-------- DATA EXTRACT
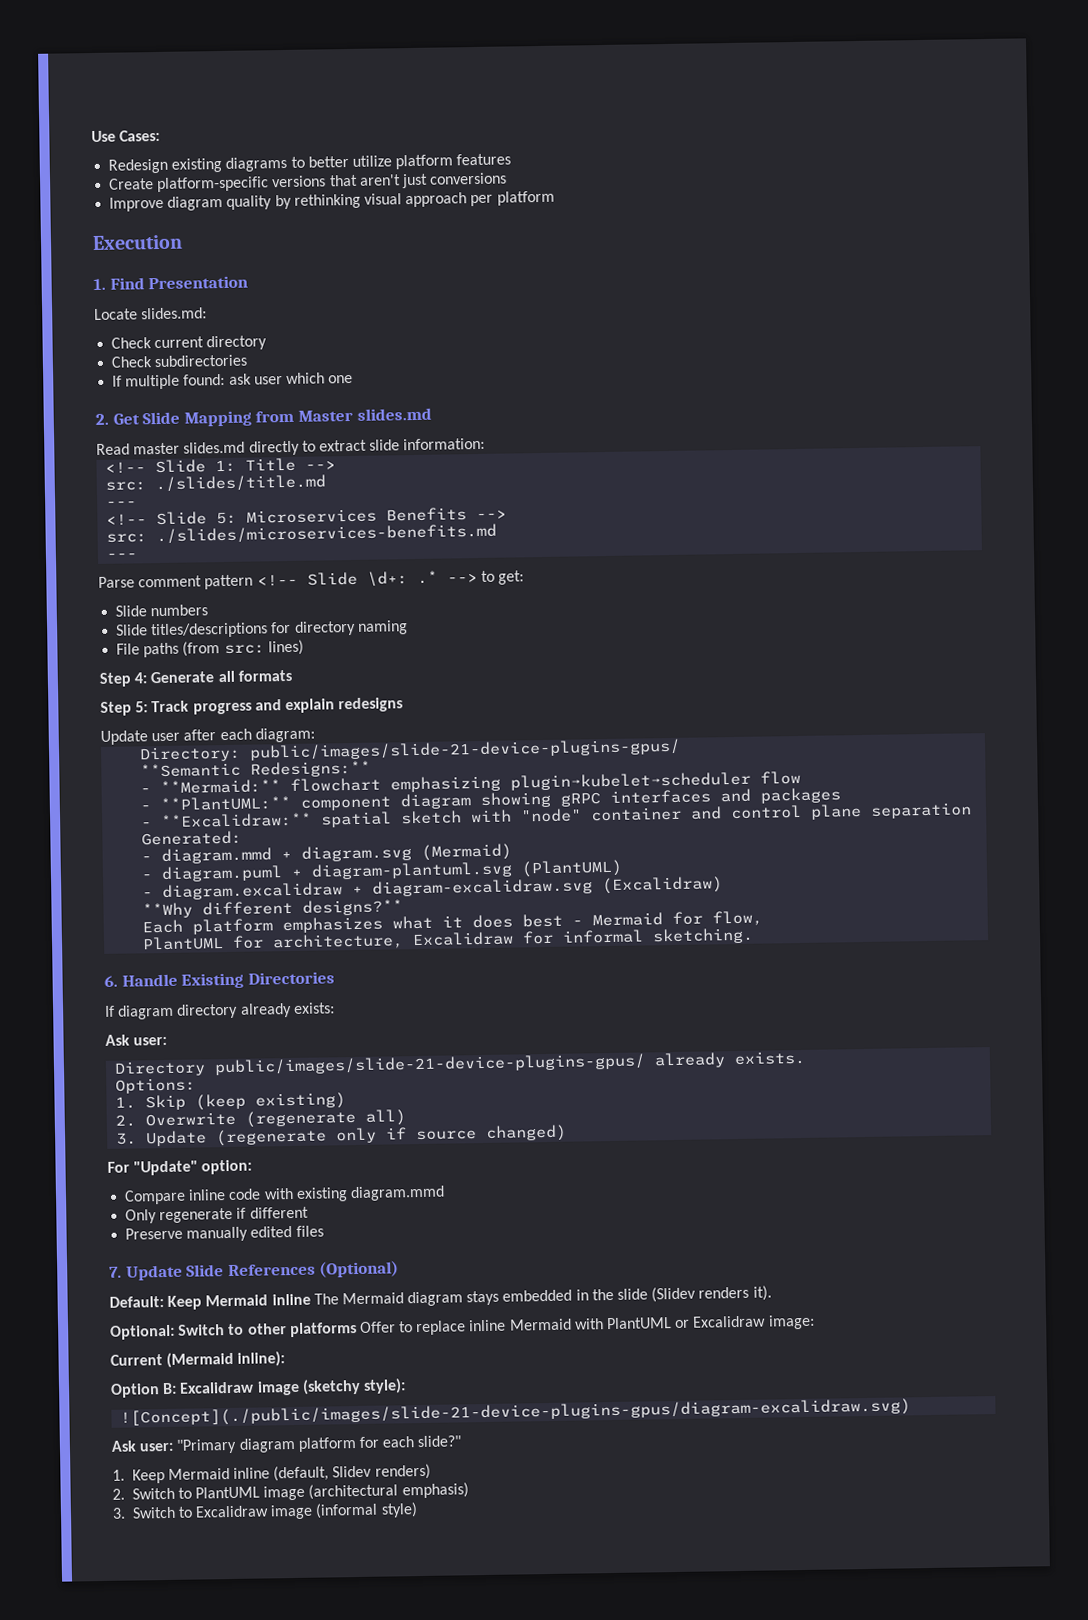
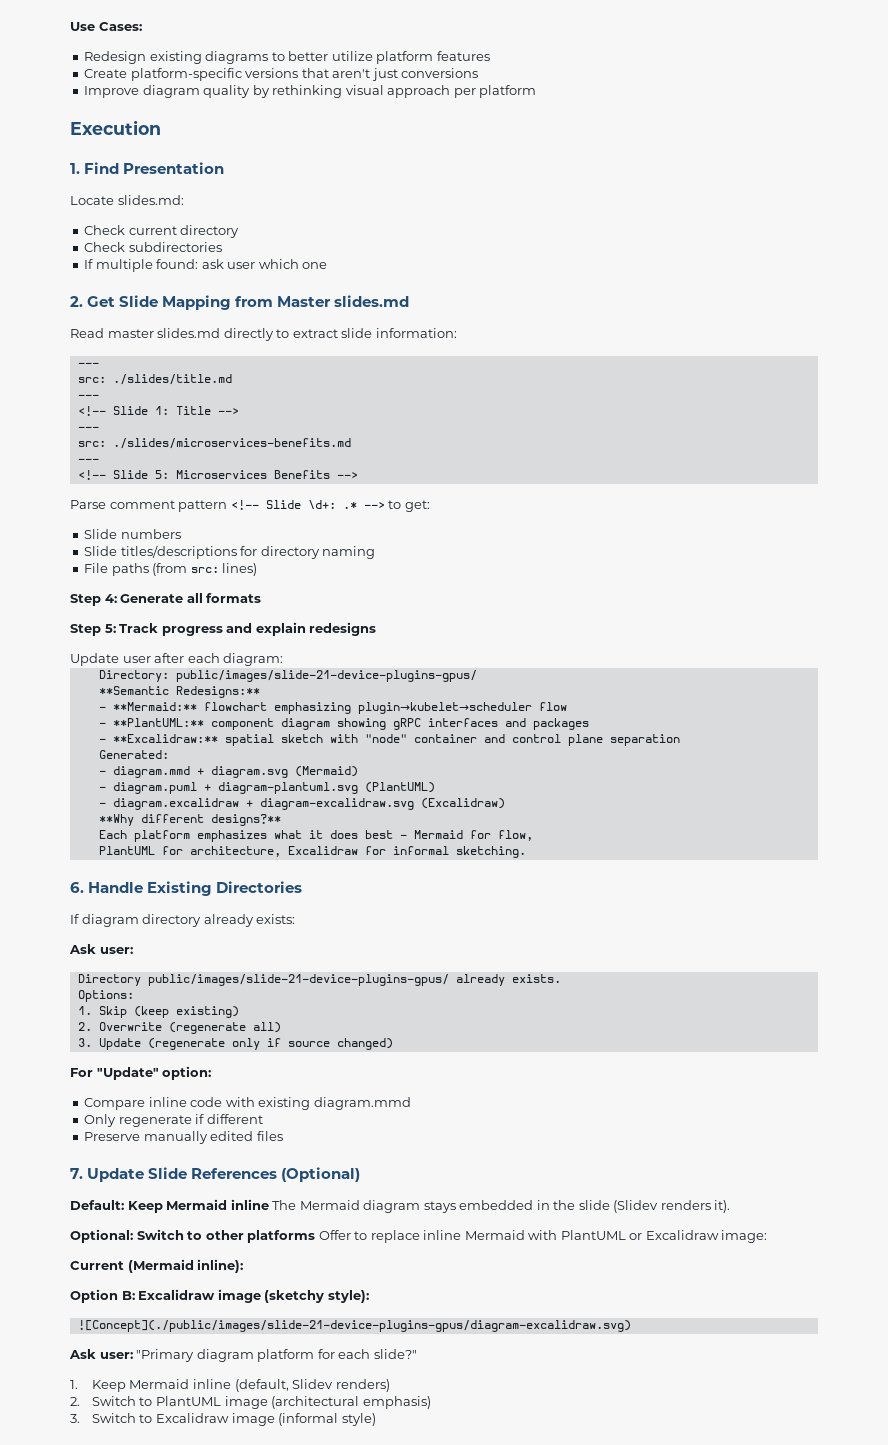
  Read master slides.md directly to extract slide information:
+ ---
+ src: ./slides/title.md
+ ---
  <!-- Slide 1: Title -->
- src: ./slides/title.md
+ ---
+ src: ./slides/microservices-benefits.md
- src: ./slides/microservices-benefits.md
- ---

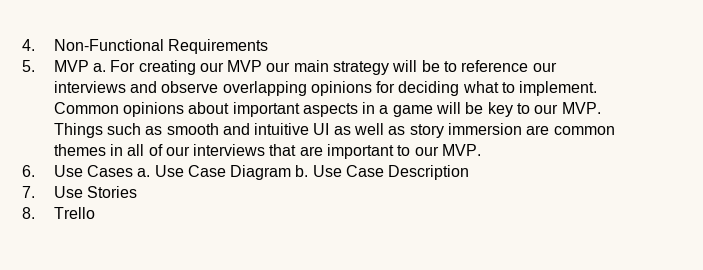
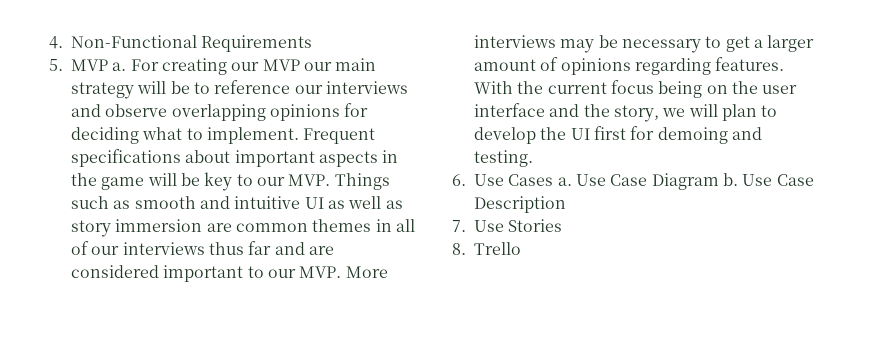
- Common opinions about important aspects in a game will be key to our MVP. Things such as smooth and intuitive UI as well as story immersion are common themes in all of our interviews that are important to our MVP.
+ Frequent specifications about important aspects in the game will be key to our MVP. Things such as smooth and intuitive UI as well as story immersion are common themes in all of our interviews thus far and are considered important to our MVP. More interviews may be necessary to get a larger amount of opinions regarding features. With the current focus being on the user interface and the story, we will plan to develop the UI first for demoing and testing.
----------------
**EXERCISE OBJECTIVE:** Whenever a line in the material above holds the string "such", copy that line in full.

**OUTPUT:**
- Common opinions about important aspects in a game will be key to our MVP. Things such as smooth and intuitive UI as well as story immersion are common themes in all of our interviews that are important to our MVP.
+ Frequent specifications about important aspects in the game will be key to our MVP. Things such as smooth and intuitive UI as well as story immersion are common themes in all of our interviews thus far and are considered important to our MVP. More interviews may be necessary to get a larger amount of opinions regarding features. With the current focus being on the user interface and the story, we will plan to develop the UI first for demoing and testing.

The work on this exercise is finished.